This Python script is designed for fetching and parsing JSON data from a specified URL using the requests library. It focuses on retrieving structured JSON data from a web source and extracting key information.

Key Features:

    URL Specification:
        Defines the URL of the JSON data to be fetched.
    Data Fetching:
        Uses the requests library to send a GET request to the specified URL.
    JSON Parsing:
        Parses the JSON response from the request.
    Data Inspection:
        Prints the top-level keys of the JSON data to provide an overview of its structure.
    Purpose:
      The script is tailored for simple and efficient retrieval and parsing of JSON data from web sources.
      It demonstrates the use of Python's requests library for network requests and JSON handling, showcasing the ability
      to easily access and inspect structured data from the internet.
      This script is particularly useful for applications that require automated data fetching and parsing from online JSON sources.

In [None]:
import requests

# URL of the JSON file
url = 'https://ec.europa.eu/info/funding-tenders/opportunities/data/topicDetails/horizon-cl3-2024-fct-01-05.json'

# Send a GET request
response = requests.get(url)

# Parse the JSON response
data = response.json()

# Print the top-level keys
print(data.keys())


## JSON Data Retrieval and Specific Content Extraction Script



This Python script is tailored for fetching JSON data from a URL and extracting specific information from it using the requests library.
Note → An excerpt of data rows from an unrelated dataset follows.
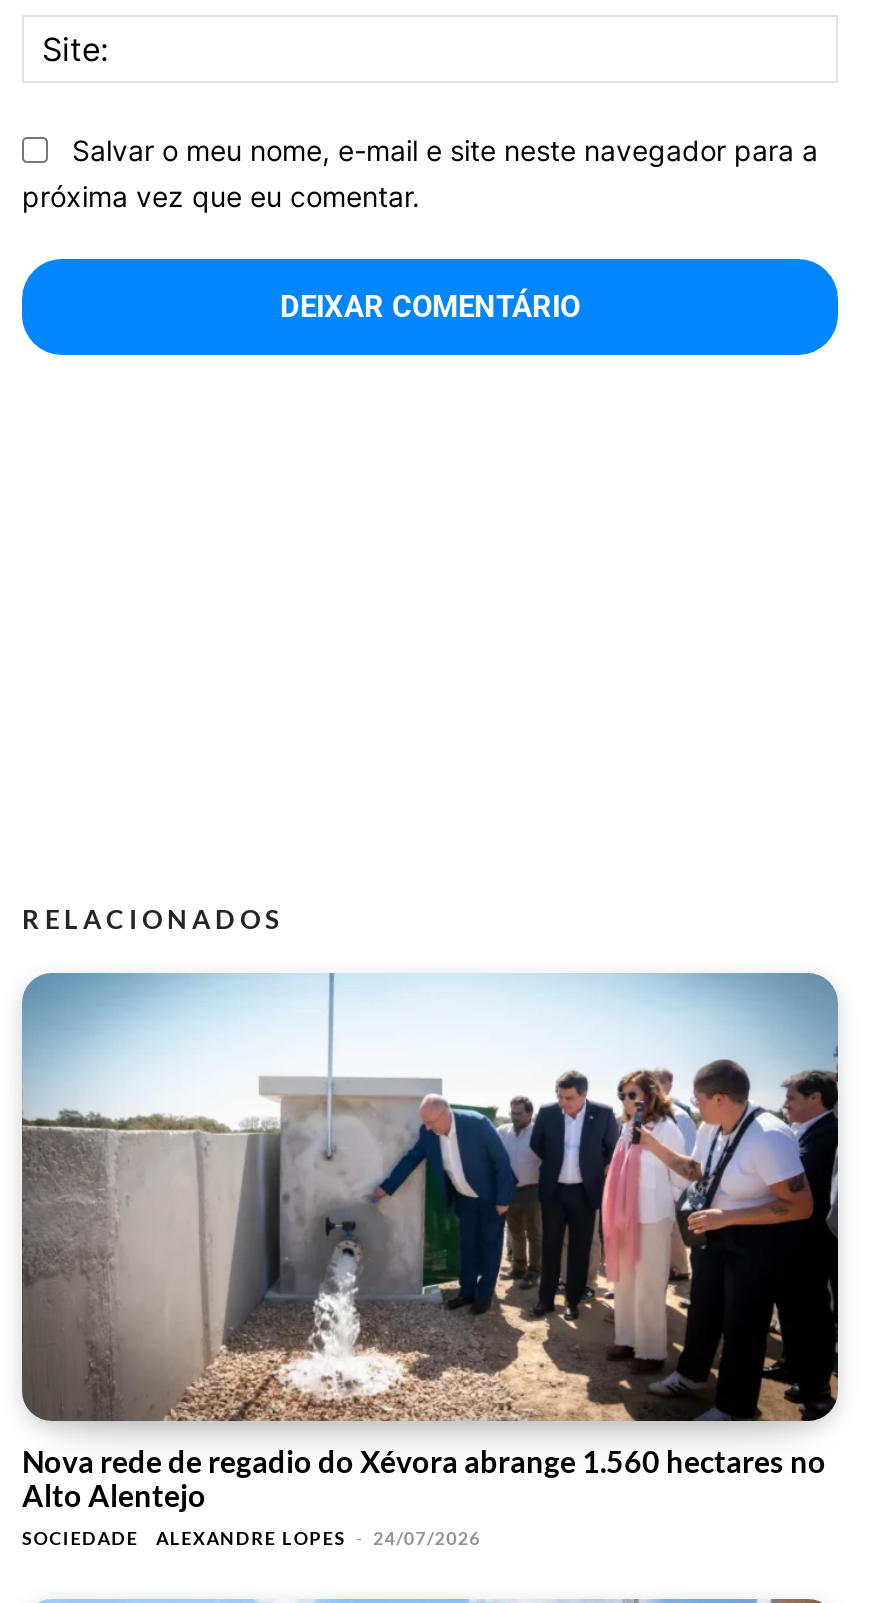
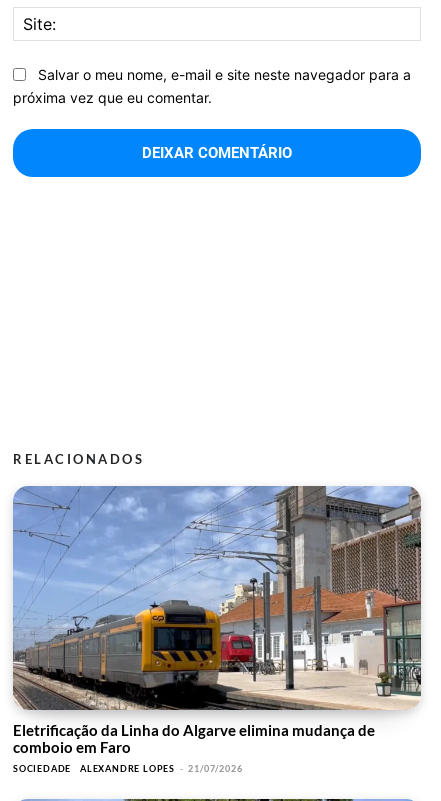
- [image]
- Nova rede de regadio do Xévora abrange 1.560 hectares no
- Alto Alentejo
+ [image]
+ Eletrificação da Linha do Algarve elimina mudança de
+ comboio em Faro

- ALEXANDRE LOPES - 24/07/2026
+ ALEXANDRE LOPES - 21/07/2026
It focuses on accessing a particular section of the JSON data structure.

Key Features:

    URL Definition:
        Specifies the URL of the JSON file to be retrieved.
    GET Request Execution:
        Sends a GET request to the URL to fetch the JSON data.
    JSON Data Parsing:
        Parses the received JSON response.
    Accessing Specific Data:
        Extracts the 'TopicDetails' section from the JSON data.
        Prints the keys within 'TopicDetails' to facilitate exploration and identification of the relevant sub-key.
    Targeted Data Extraction:
        Provides a template for accessing a specific sub-key (e.g., "Topic description") once identified.
    Purpose:
        The script is designed for scenarios where specific pieces of information need to be extracted from structured JSON data obtained from a web source.
        It demonstrates the process of fetching, parsing, and drilling down into JSON data to access detailed content.
        This approach is valuable for applications that require targeted data extraction from complex JSON structures, particularly in data analysis or integration tasks.

In [None]:
import requests

# URL of the JSON file
url = 'https://ec.europa.eu/info/funding-tenders/opportunities/data/topicDetails/horizon-cl3-2024-fct-01-05.json'

# Send a GET request
response = requests.get(url)

# Parse the JSON response
data = response.json()

# Access the 'TopicDetails' key
topic_details = data['TopicDetails']

# Now, you need to find the correct sub-key under 'TopicDetails' that contains the "Topic description"
# If you're not sure what the sub-key is, you can print out the keys within 'TopicDetails' to explore:
print(topic_details.keys())

# Once you identify the correct sub-key, you can access the "Topic description" like this:
# topic_description = topic_details['the_sub_key_here']
# print(topic_description)


## JSON Data Retrieval and DataFrame Creation Script



This Python script is designed for fetching JSON data from a specified URL, extracting specific information, and organizing it into a pandas DataFrame. It uses the requests library for data retrieval and pandas for data structuring.

Key Features:

    URL and Data Fetching:
        Specifies the URL of the JSON file.
        Fetches the JSON data using a GET request.
    JSON Parsing and Data Extraction:
        Parses the JSON response to access the 'TopicDetails'.
        Extracts specific details like call ID, title, type of action, and type of MGA.
    Date Formatting:
        Converts timestamps into a readable date format.
    DataFrame Creation:
        Utilizes pandas to create a DataFrame for structured data representation.
        Organizes extracted data into a tabular format.
    Data Display:
        Prints the DataFrame for review or further analysis.

In [None]:
import requests
import pandas as pd
from datetime import datetime

# URL of the JSON file
url = 'https://ec.europa.eu/info/funding-tenders/opportunities/data/topicDetails/horizon-cl3-2024-fct-01-05.json'

# Send a GET request
response = requests.get(url)

# Parse the JSON response
data = response.json()['TopicDetails']

# Extract specific data
call_id = data['identifier']
call_title = data['callTitle']
type_of_action = data['actions'][0]['types'][0]['typeOfAction']
type_of_mga = data['actions'][0]['types'][0]['typeOfMGA'][0]['abbreviation']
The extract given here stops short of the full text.